By Ina Fried on 12 January 2007

Tags: bach | ces | entertainment | media center | media centre | microsoft | xbox 360 | zune | get | music

Robbie Bach is a busy man: He's trying to fend off Sony and Nintendo in the game console race, and to catch up to Apple in the music business.

But the toughest task assigned to the head of Microsoft's entertainment and devices unit may be less obvious: getting all of the software giant's disparate units working together to form a cohesive entertainment strategy.

"It's the reason why we changed structurally how we're organised," Bach said, referring to a September 2005 reorganisation that put the teams that develop software for mobile phones, TVs and music players in one division reporting to him.

As he toured the crowded Consumer Electronics Show floor in Las Vegas, Bach explained to CNET News.com his strategy for moving the company more deeply into consumers' living rooms.

Bach said one key move has been to use the same teams that developed one new product to create another -- such as tapping members of the Xbox game console team to help create the Zune media player, which he knows is a big challenge.

"We've worked well together as a team, and I think we're up to it," he said. "It's not easy, but I think we can do it."

Consumers in the frame
Bach said the company has two immediate priorities for its consumer entertainment products. The first is making them into Microsoft-size businesses, akin to franchises such as Office and Windows.

"In each of these individual businesses, we have to get them to scale," the division president said. "Xbox is getting there, mobile phones is getting there, Zune is just getting started. TV and video is just getting started. But we're making progress."

Next is trying to find a community aspect. Microsoft needs to "figure out how to create the social aspects of entertainment and bring that to music, and bring that to video and TV, just like we brought it to Xbox," Bach said.

The company has seen with multiplayer online game service Xbox Live that when it can convert customers into a community, it adds up to a better business, he added.

"Once somebody joins the Live network, whether as a member or as a subscriber ... they buy more games, it turns out, they start to download videos, they start to download arcade games," he said. "Pretty soon, that's their world. It's the social-networking phenomenon that you see in the video space and you see in the social community space on the PC."

Buy once, listen all over
Bach's longer-term goal is to start dovetailing all of Microsoft's different entertainment pieces. It's been slow going so far, he said.
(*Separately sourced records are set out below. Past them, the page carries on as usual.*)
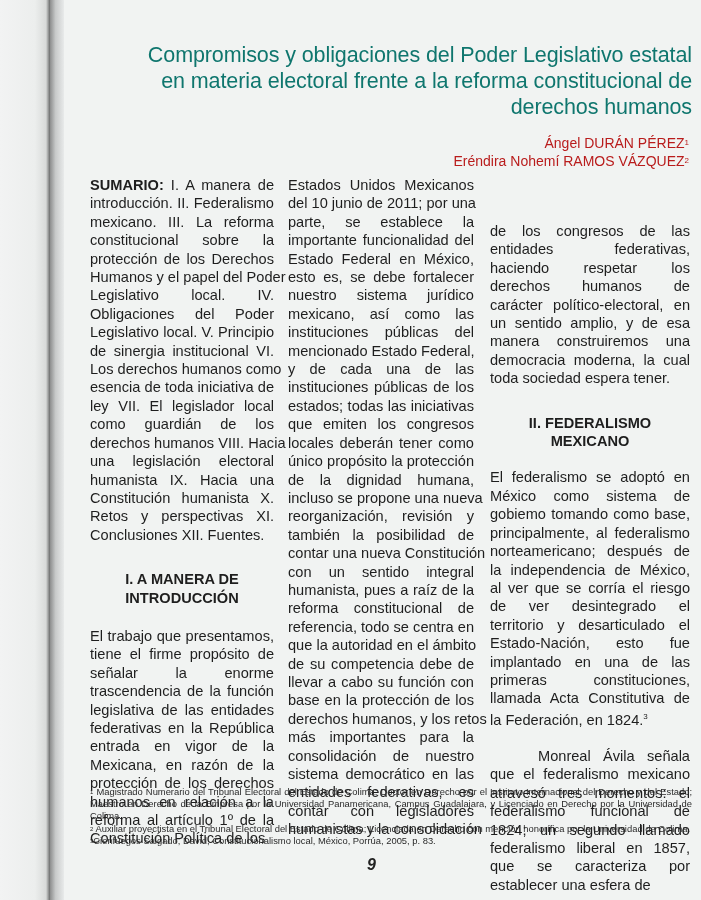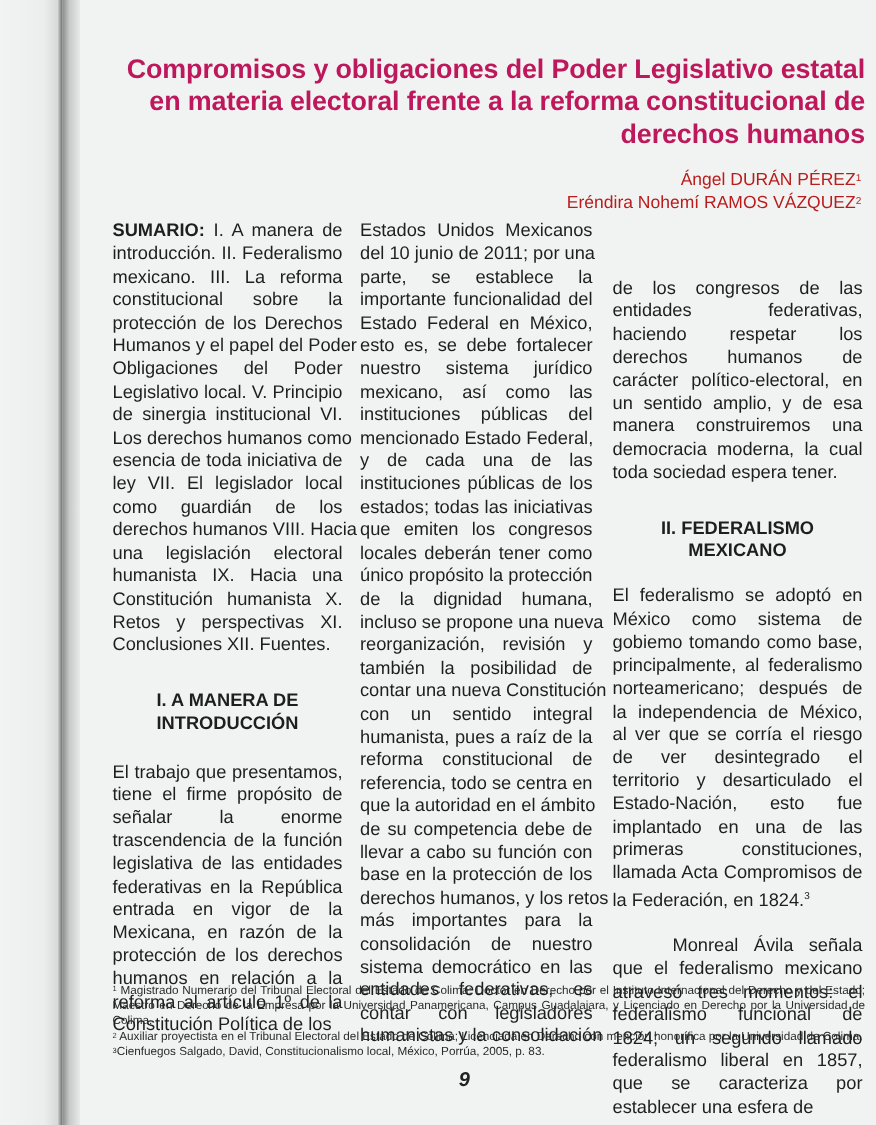"Compromisos y obligaciones del Poder" .title { color: #be185d -> #0f766e; font-weight: bold -> normal }
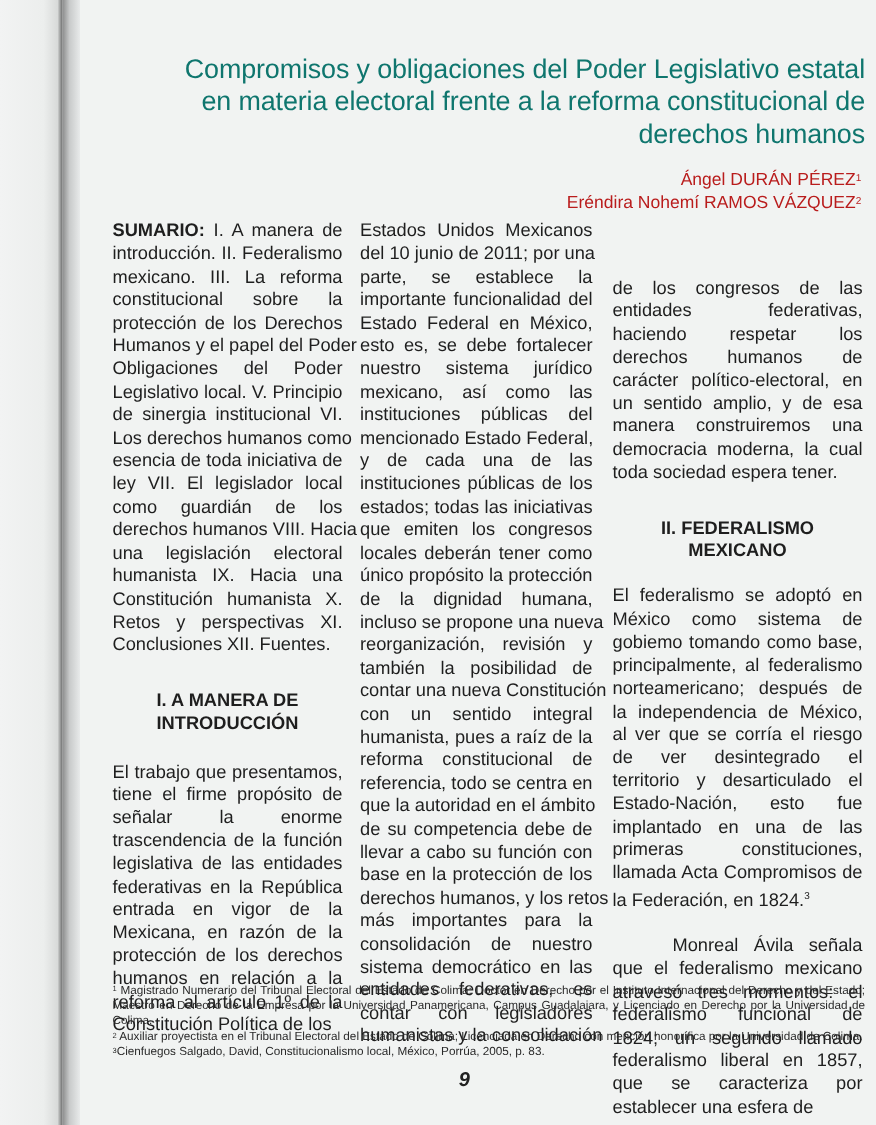"Legislativo local. IV." span.line { html: none -> <span>Legislativo local. IV.</span> }
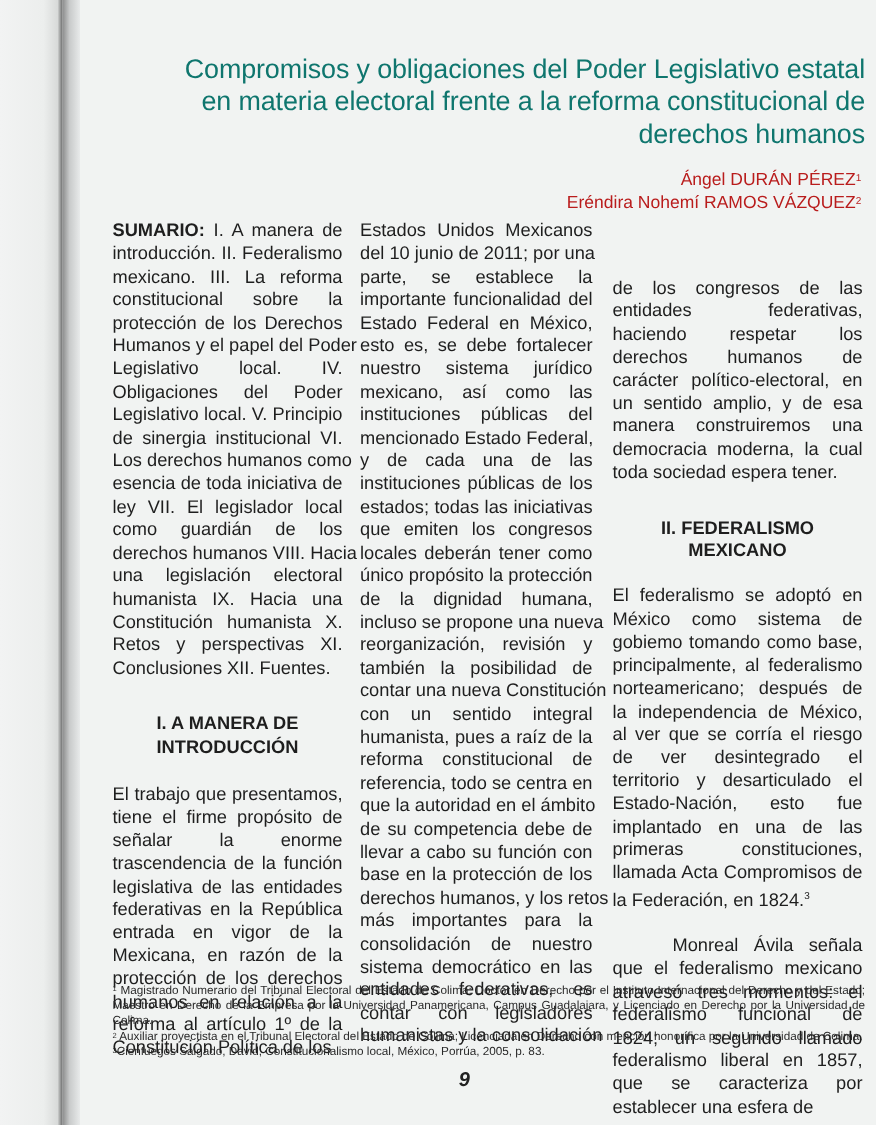"llamada Acta Compromisos de" span.line { text: Compromisos -> Constitutiva }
As he sees it, people should be able to buy music once and then use it on any Microsoft-powered device -- whether a Media Center PC, an Xbox or a Zune. Connected services, such as chat, should be able to cross barriers, too.

"There is just my music, and it is there whenever I want it," he said. "And when I want to talk to my music friends, they are there too."

One of the major obstacles to setting up the cross-use of music, film and TV clips is convincing Hollywood studios and record companies to allow it, Bach said. As copyright holders, such companies are typically nervous about the distribution of digital copies of their works.

"Most of it just comes down to people really understanding the scenario and getting comfortable with the technology," he said. "There's still a lot of understandable paranoia about content."

But as entertainment companies see the technology in action, and start to see alternative business models producing real revenue, they will embrace it, he said. "People have to see it. They have to feel it. They have to see it materially change their business."

Microsoft has made some small gains. In particular, it has persuaded record companies to allow Zune to squirt songs from one device to another -- albeit with heavy restrictions. Songs that come from another Zune can be played only three times over three days.

Bach also said he doesn't believe Micorsoft will have to convince everyone itself. "Really, what it takes is it takes two or three leaders to blaze the way," he said. "Once we get that to happen, I think the rest will follow."